La tranquilidad de una jornada deportiva en el sector Las Jacautas, ubicado en el cantón Montecristi, se transformó en una escena de horror la noche del viernes 15 de mayo. Lo que inició como un encuentro amistoso de vóley entre conocidos y amigos terminó en una tragedia que ha dejado un saldo de cinco personas fallecidas y cinco heridas, sacudiendo a la comunidad local y evidenciando la fragilidad de la seguridad en la zona.
El hecho violento se registró aproximadamente a las 22:00 horas. Según los reportes recabados, el grupo de personas que se encontraba participando y asistiendo al encuentro deportivo fue sorprendido por un grupo de sujetos armados. Los atacantes, que portaban fusiles, irrumpieron de manera violenta en las instalaciones de la cancha, abriendo fuego de forma indiscriminada contra los presentes. La ráfaga de disparos generó momentos de pánico y desesperación absoluta entre los asistentes, quienes, en medio de los gritos y el caos, intentaron buscar refugio y ponerse a salvo para evitar ser alcanzados por las balas.

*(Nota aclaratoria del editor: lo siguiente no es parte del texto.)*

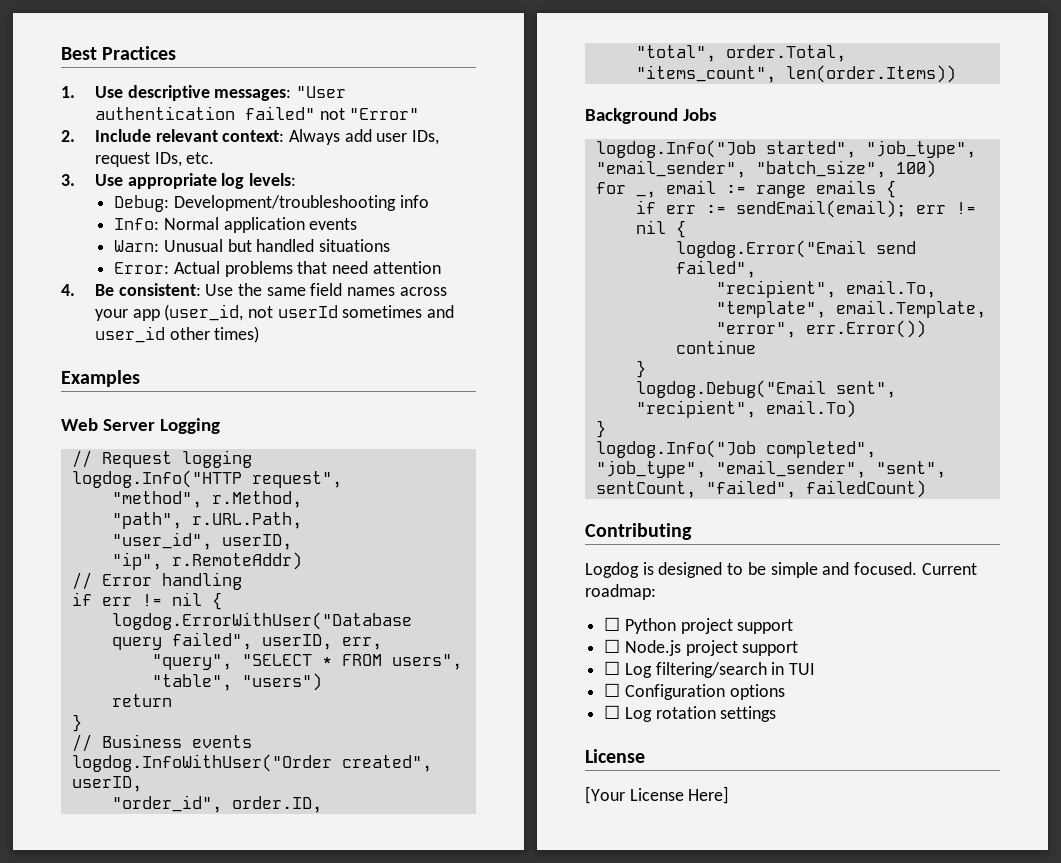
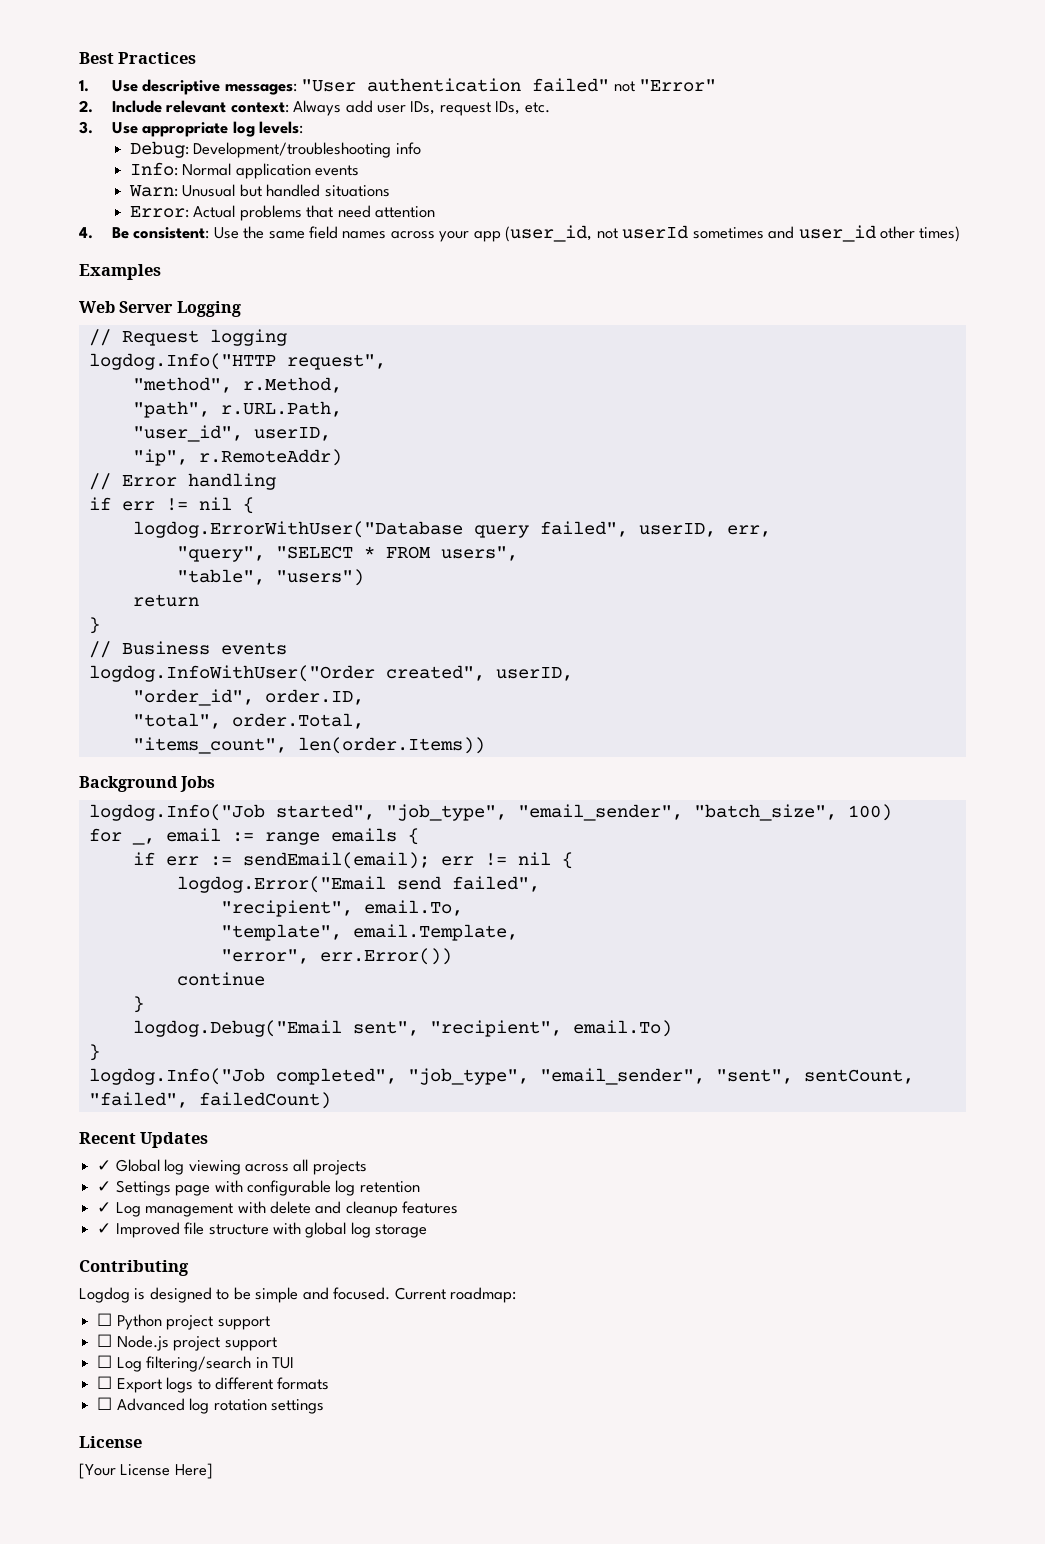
+ Recent Updates
+ ✓ Global log viewing across all projects
+ ✓ Settings page with configurable log retention
+ ✓ Log management with delete and cleanup features
+ ✓ Improved file structure with global log storage
- ☐ Configuration options
- ☐ Log rotation settings
+ ☐ Export logs to different formats
+ ☐ Advanced log rotation settings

El impacto del atentado fue devastador. Al cesar los disparos, se pudo constatar la magnitud de la tragedia. Una de las víctimas perdió la vida instantáneamente, quedando su cuerpo tendido sobre una banqueta situada junto a la cancha. Otra de las personas fallecidas fue hallada en medio de una zanja, reflejando los intentos desesperados por escapar del fuego cruzado. En el lugar, familiares y moradores del sector protagonizaron escenas desgarradoras al confirmar que varios de sus seres queridos habían sido asesinados en el sitio.
Entre los sobrevivientes del ataque se encuentran cinco personas heridas, entre ellas un menor de edad, cuya identidad y estado de salud han generado especial preocupación. Ante la urgencia de la situación y la gravedad de las lesiones, los heridos fueron trasladados de manera inmediata en una camioneta doble cabina hacia el hospital del Seguro Social de Manta. A pesar de los esfuerzos del personal médico para estabilizar a los pacientes, la gravedad de las heridas resultó fatal para tres de ellos, quienes fallecieron horas después de su ingreso al centro hospitalario, elevando la cifra total de víctimas mortales a cinco.
La Policía Nacional, tras realizar las primeras inspecciones y el levantamiento de los cuerpos, reveló que las personas fallecidas tenían edades comprendidas entre los 21 y 57 años. Este rango etario evidencia que el ataque afectó a personas en diversas etapas de su vida, desde jóvenes adultos hasta personas de mediana edad.
Información preliminar obtenida por las autoridades indica que el grupo de personas reunidas en la cancha no procedía únicamente del sector Las Jacautas. Algunos de los heridos y fallecidos habían viajado desde las localidades de Ligüiqui, en Manta, y San José de Montecristi, con el propósito de asistir a una reunión social entre amigos, lo que convierte el encuentro deportivo en una trampa mortal para quienes se habían desplazado desde otros puntos para compartir.
Actualmente, la Policía Nacional mantiene abiertas las investigaciones pertinentes para esclarecer los móviles del crimen. Los agentes trabajan para determinar si el atentado fue un ataque dirigido contra una persona en específico que se encontraba en el lugar o si, por el contrario, los atacantes actuaron de manera indiscriminada contra cualquier persona presente en la cancha al momento de la irrupción.
En cuanto a los procedimientos legales y forenses, los cuerpos de las víctimas fueron trasladados al centro forense de Manta. En estas instalaciones se llevarán a cabo las autopsias correspondientes, paso indispensable antes de que los restos sean entregados formalmente a sus familiares para que puedan proceder con las honras fúnebres.
Este nuevo y sangriento episodio de violencia ocurre en un contexto crítico para la provincia de Manabí. El atentado se produce mientras rige un estado de excepción y se aplican medidas de toque de queda en diversos sectores de la provincia, implementadas precisamente para combatir la criminalidad y garantizar la seguridad ciudadana, aunque hechos como el de Las Jacautas demuestran la persistencia de la inseguridad en la región.